Monday, June 20, 2011
Crews from Servpro of Cape Girardeau and Scott Counties worked in a once-flooded home on June 6, extracting water from carpet and spraying antimicrobials to prevent mold development. (submitted photo)

It's been almost two months since heavy rainfall dumped over a foot of water on Southeast Missouri, flooding roads, homes, farmland and businesses. Though much of the water has receded, local businesses are still dealing with water damage and mold growth.

"So much water came so quickly that it basically flooded our roof, which then came down through the ceiling and damaged a pretty big area, including a couple of walls and the ceiling," says Dr. Greg Pursley, a Cape Girardeau chiropractor with an office in Doctors' Park. "Consequently we had to redirect all our equipment to the opposite side of the building. It got a little hectic."

Pursley's office required a new ceiling, carpeting and walls in the water-damaged areas, and work was nearly complete by early June. He adds that during the flood, patient volume decreased by 20 percent, as people were trapped by flooded roads or addressing damage in their own homes. Pursley says he and his staff remained positive, and he's already installed overflow drains on the roof to prevent future flood damage.

"I'm just trying to look at the bright side of things. It was annoying, but we also have some new paint on the walls and it looks nice," says Pursley. "No one got hurt. It could have been worse."

Meanwhile, businesses like Servpro of Cape Girardeau and Scott Counties have seen a higher demand for cleanup services.

"We are much busier than usual," says Rob Stephens, director of marketing at Servpro. The Cape Girardeau office called in teams from throughout Missouri and Western Kentucky to help with flood damage, and put all "nonessential" work, like duct work and carpet cleaning, on hold, he says.

"We still had an awful lot of fires happening in the area during the rainfall, and we're just now getting caught up with those," says Stephens. He expects to remain busy with flood cleanup for months to come.

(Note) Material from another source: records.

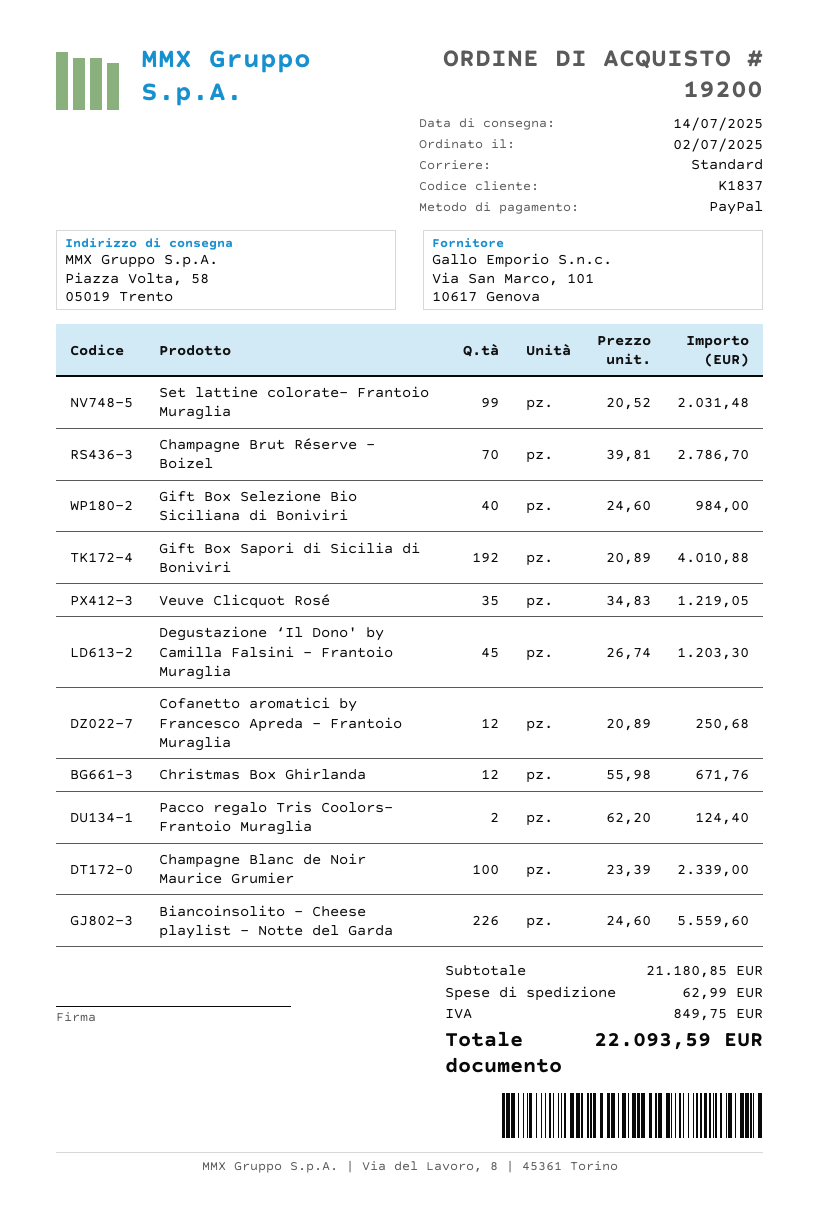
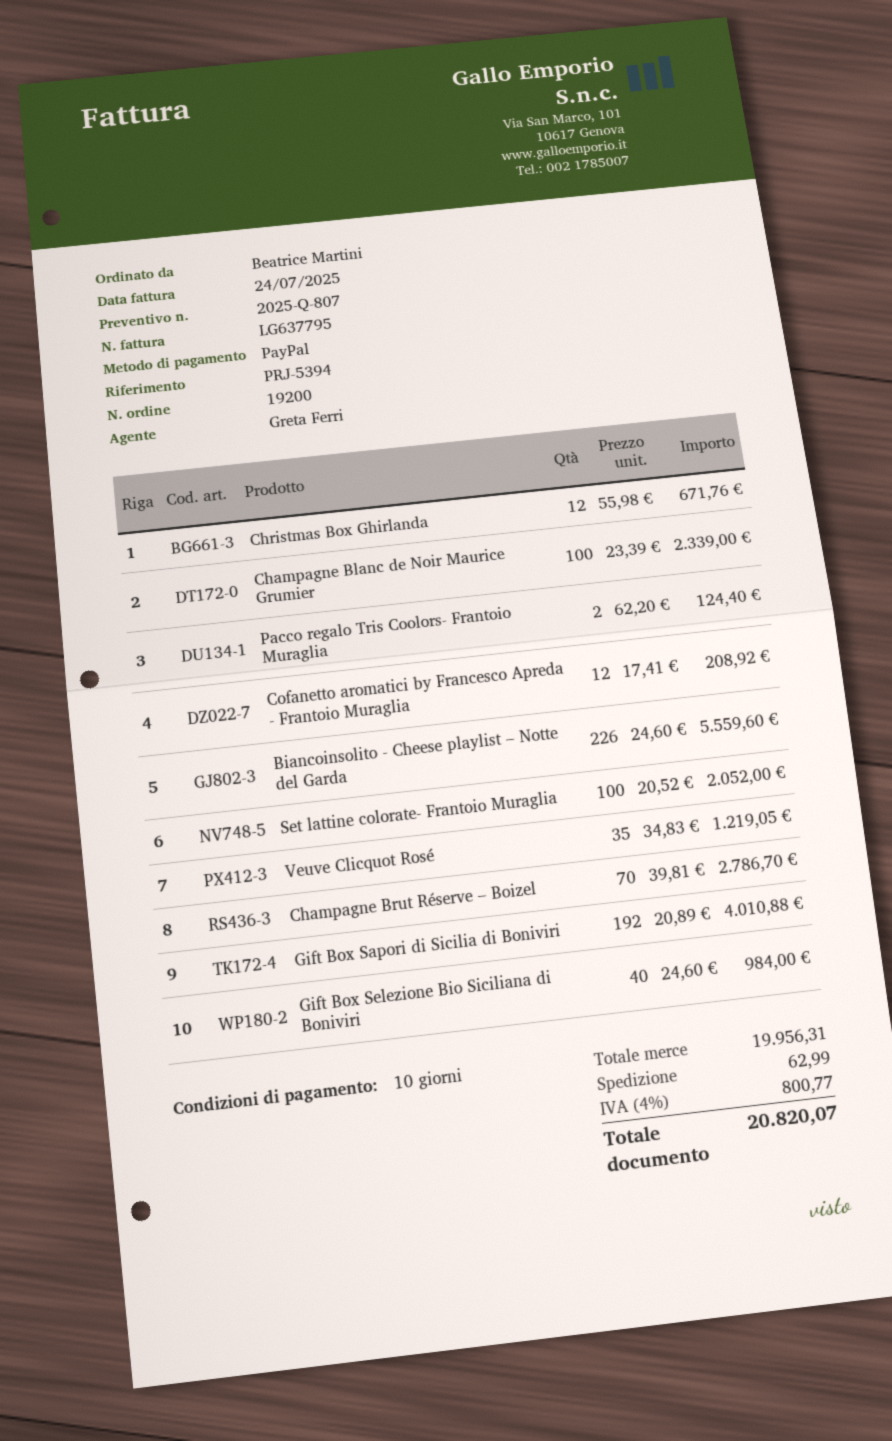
Set lattine colorate- Frantoio Muraglia: 99 x 20.52 = 2031.48 -> 100 x 20.52 = 2052.00
Degustazione ‘Il Dono' by Camilla Falsini - Frantoio Muraglia: 45 x 26.74 = 1203.30 -> none
Cofanetto aromatici by Francesco Apreda - Frantoio Muraglia: 12 x 20.89 = 250.68 -> 12 x 17.41 = 208.92
subtotal: 21180.85 -> 19956.31
tax: 849.75 -> 800.77
total: 22093.59 -> 20820.07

"As the water has gone down, we've had a lot of mold form in our area," he says. "The biggest problem is that most flood damage was not covered by insurance, and homeowners are having to do the work themselves. It's very expensive to deal with mold."

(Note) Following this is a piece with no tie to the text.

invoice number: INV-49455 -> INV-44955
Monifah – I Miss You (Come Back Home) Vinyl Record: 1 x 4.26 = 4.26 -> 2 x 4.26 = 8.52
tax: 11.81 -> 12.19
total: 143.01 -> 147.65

David Taylor, district manager of Midwest Basement Technologies, says his crews have been working longer hours to help flood-battered clients, whose biggest need is basement collection systems. The business, which covers Southern Illinois, Southeast Missouri and Western Kentucky, normally has six to eight leads per week, but since the late-April rainfalls, it's been more like six to eight leads per day, says Taylor.

"I've added one guy to my crew. So far, everyone has been very patient with us," he says. And though more manpower would be helpful, says Taylor, the job requires extensive training, and it's tough to find extra workers on the spot. "It's not the easiest stuff in the world. It takes time to build up a crew of trained professionals," he says. Still, like Pursley, Taylor says things could be worse.

"There's still cleanup to be done. Just driving around and looking -- there are towns that have been devastated, and they're still in the process of cleaning up -- but we have made progress," he says.

Mac Con Co. has kept busy rebuilding what was destroyed in the storms and floods.

"We've done a lot of roof repairs. A lot of people lost multiple shingles off their roof. We're also doing a lot of cleanup in basements, and gutter repair," says Nikki Stallion Brewer, vice president of Mac Con Co. and its sister company, ZanneCo. Inc. "Luckily, we have a really good work force to pick from as far as extra labor."

Brewer says the business is also working with property owners to address future flooding problems before they begin.

"With spring rains, we really emphasize to people that they should service their gutters on a quarterly basis, because a lot of people who ended up having damage from all the storms and rain -- it could have been prevented," says Brewer.